Тереска тоже машинально двинулась за ней следом.

— Понимаешь, я его себе не представляю…

— И не надо! Без того знаешь, как он выглядит.

— Балда! Я совсем о другом: про него ничего не представляю, то есть не придумываю. Ведь раньше как было? Каждый раз, как влюблюсь, так начинаю представлять, всякие планы строить, что-то придумывать, ну и тому подобное… Потом, ясное дело, из этих моих планов ни фига не выходит, ну да это в порядке вещей. А здесь — как отрезало! Ничегошеньки не представляю, совсем ничего не придумываю. Даже когда жду…

— А, все-таки ждёшь?

— Понятно, жду. Так вот, даже когда жду, ничего себе в мыслях не представляю.

— А что бы такое ты могла представлять?

— Многое. Что угодно! Ну, как он приплывает, как что-нибудь сделает, пнёт кастрюлю или как на меня посмотрит, или что скажет… Ведь я раньше сама выдумывала, что мне скажут, а сейчас — ничего подобного! Я знаю, что он есть, и с меня довольно достаточно.

— О-го-го, не к добру это! — обеспокоенно заметила Шпулька. — Надо подумать…

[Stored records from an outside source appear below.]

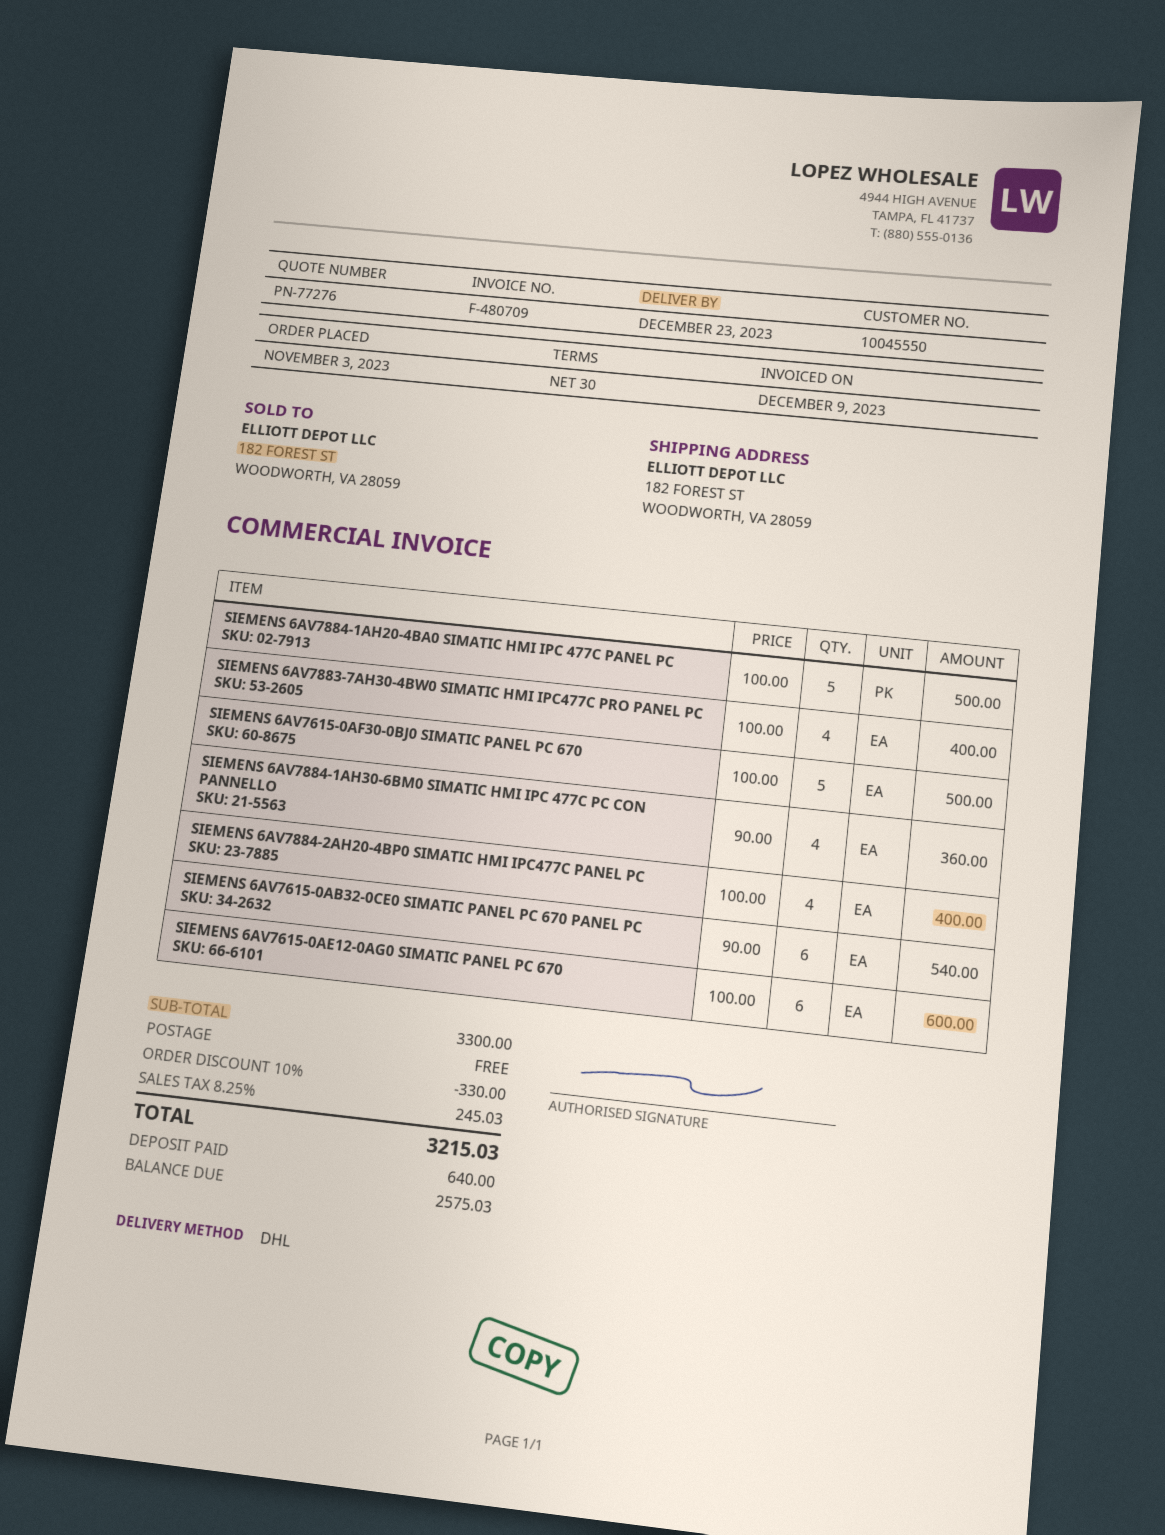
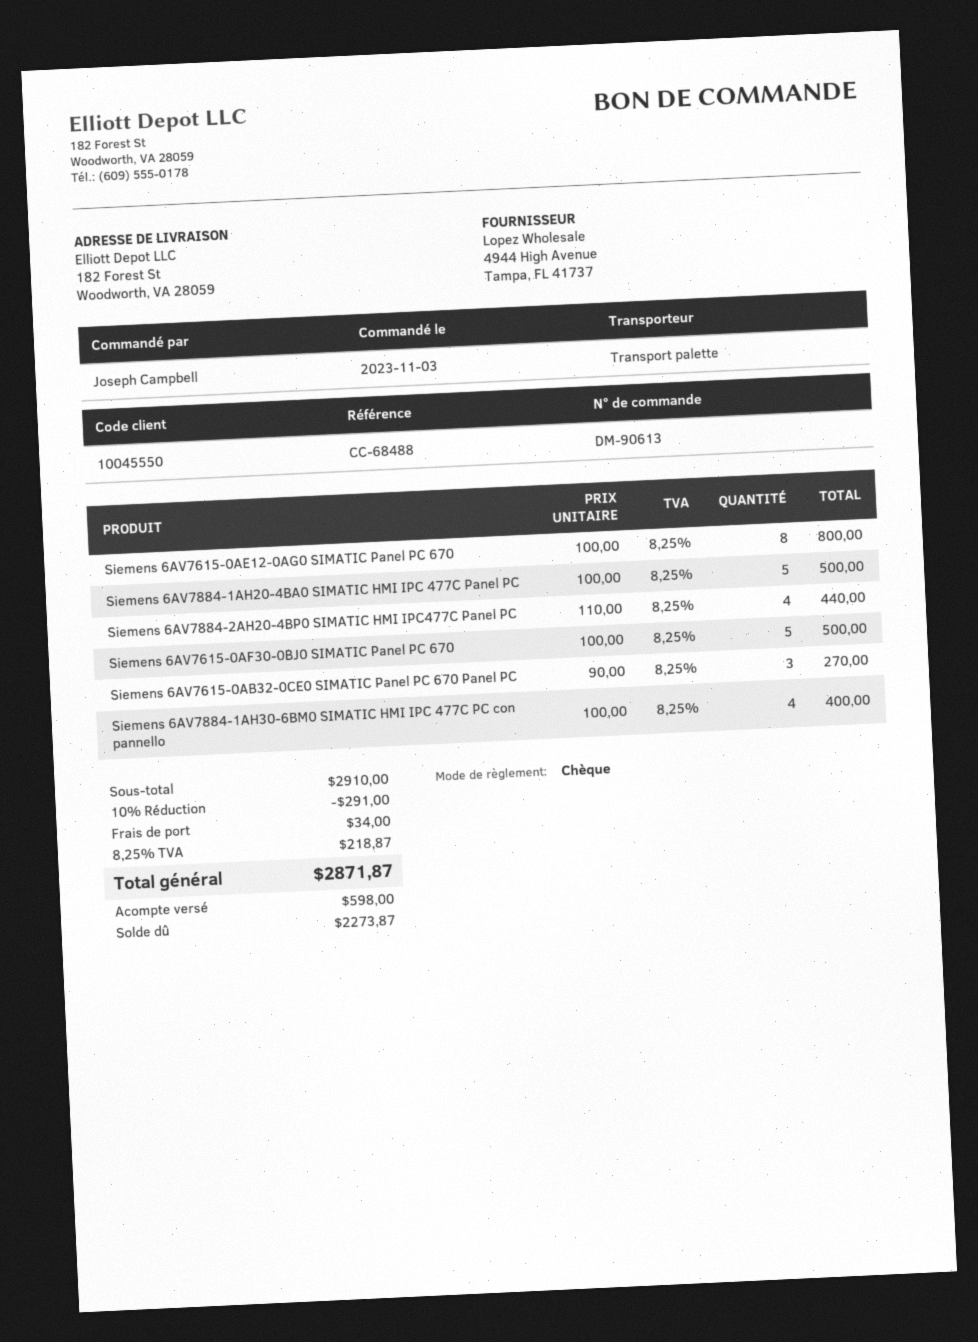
shipping method: DHL -> pallet freight
SIEMENS 6AV7883-7AH30-4BW0 SIMATIC HMI IPC477C PRO PANEL PC: 4 x 100.00 = 400.00 -> none
SIEMENS 6AV7884-1AH30-6BM0 SIMATIC HMI IPC 477C PC CON PANNELLO: 4 x 90.00 = 360.00 -> 4 x 100.00 = 400.00
SIEMENS 6AV7884-2AH20-4BP0 SIMATIC HMI IPC477C PANEL PC: 4 x 100.00 = 400.00 -> 4 x 110.00 = 440.00
SIEMENS 6AV7615-0AB32-0CE0 SIMATIC PANEL PC 670 PANEL PC: 6 x 90.00 = 540.00 -> 3 x 90.00 = 270.00
SIEMENS 6AV7615-0AE12-0AG0 SIMATIC PANEL PC 670: 6 x 100.00 = 600.00 -> 8 x 100.00 = 800.00
subtotal: 3300.00 -> 2910.00
discount: 10% = 330.00 -> 10% = 291.00
shipping: 0.00 -> 34.00
tax: 8.25% = 245.03 -> 8.25% = 218.87
total: 3215.03 -> 2871.87
deposit: 640.00 -> 598.00
balance: 2575.03 -> 2273.87

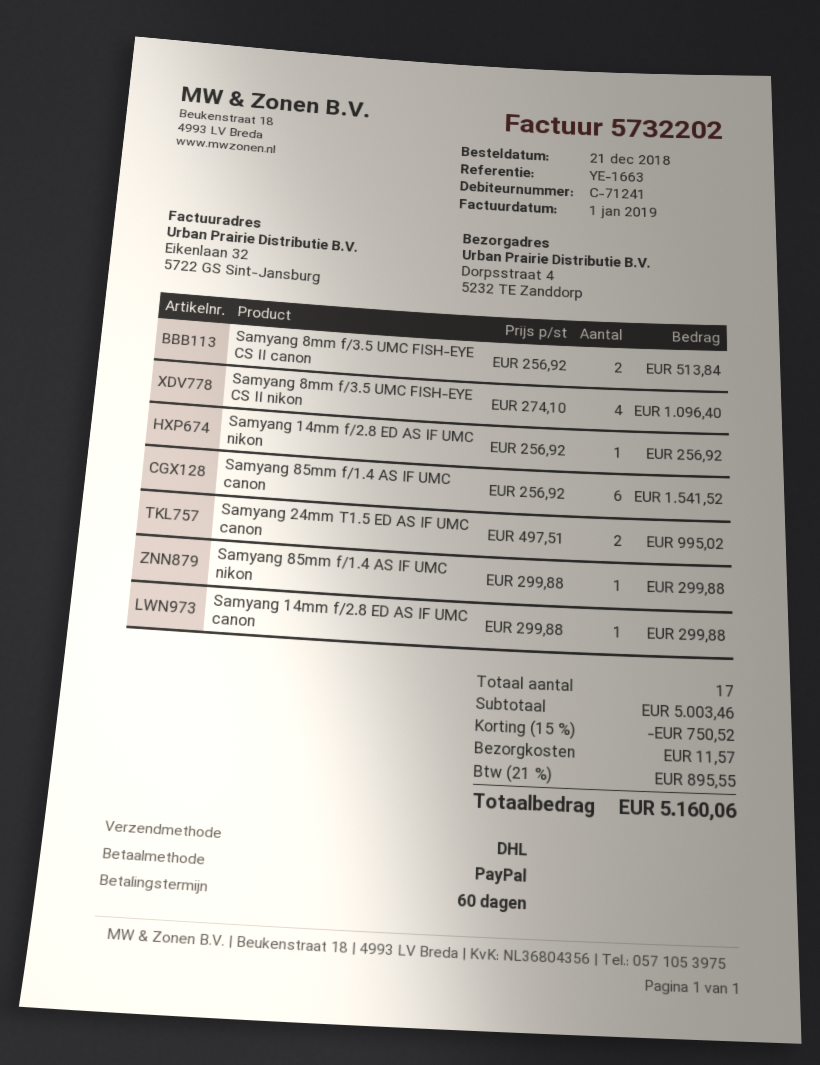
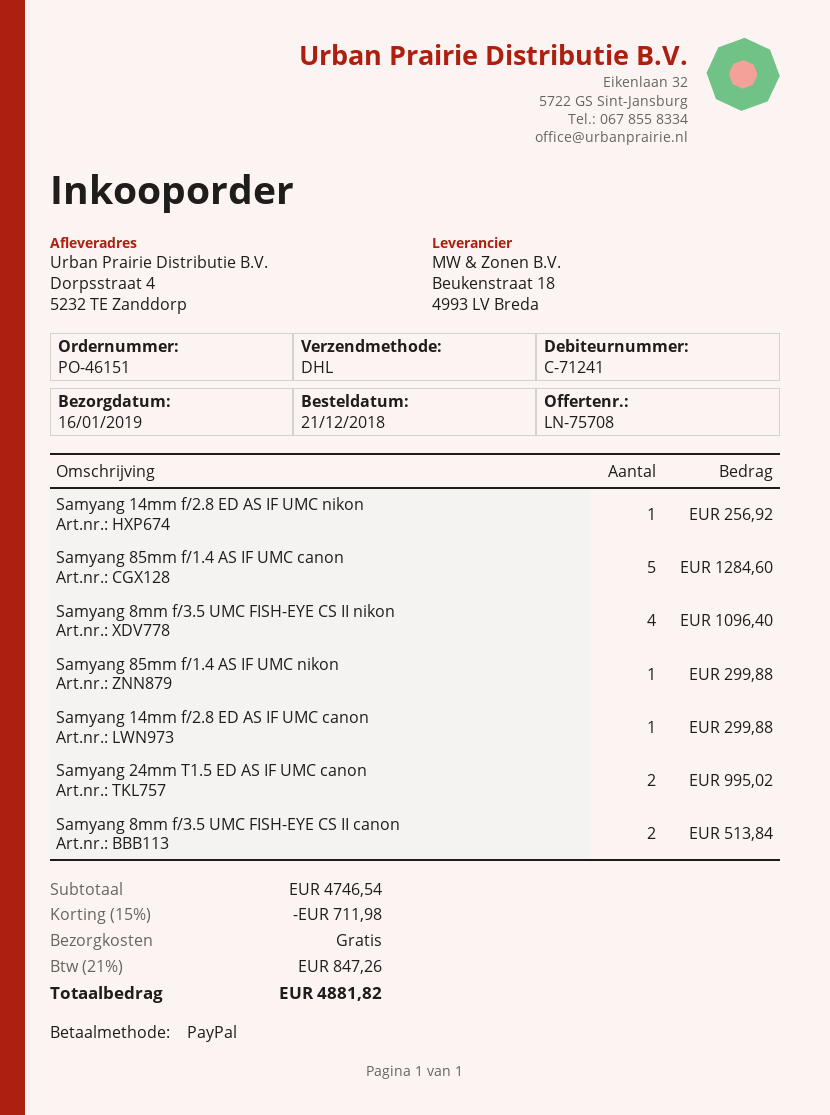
Samyang 85mm f/1.4 AS IF UMC canon: 6 for 1541.52 -> 5 for 1284.60
subtotal: 5003.46 -> 4746.54
discount: 15% = 750.52 -> 15% = 711.98
shipping: 11.57 -> 0.00
tax: 21% = 895.55 -> 21% = 847.26
total: 5160.06 -> 4881.82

Тереска огляделась и, обнаружив, что они пришли к дому подруги, машинально развернулась и отправилась обратно. Шпулька машинально же последовала за ней.

Подумав, она произнесла зловещим пророческим тоном:

— Боюсь, так просто все это не кончится…

— И что? — живо откликнулась Тереска. — Что будет?

— Не знаю, но что-то будет. Ты права, это и в самом деле ужасно!

Уже совсем стемнело, а девчонки так и не преодолели даже половины расстояния между их домами. И тут с одной стороны улицы появился Зигмунт, брат Шпульки, а с другой — пан Кемпиньский, отец Терески.

— Господи! Где ты пропадаешь? — гаркнул Зигмунт сестре — Мать уже в панику впала, не иначе, её доченька под машину угодила! Мы без тебя ужинать не садимся!

— У вас была одна палатка и одна байдарка, — задумчиво произнёс пан Кемпиньский — Как же вы умудрились провести каникулы порознь?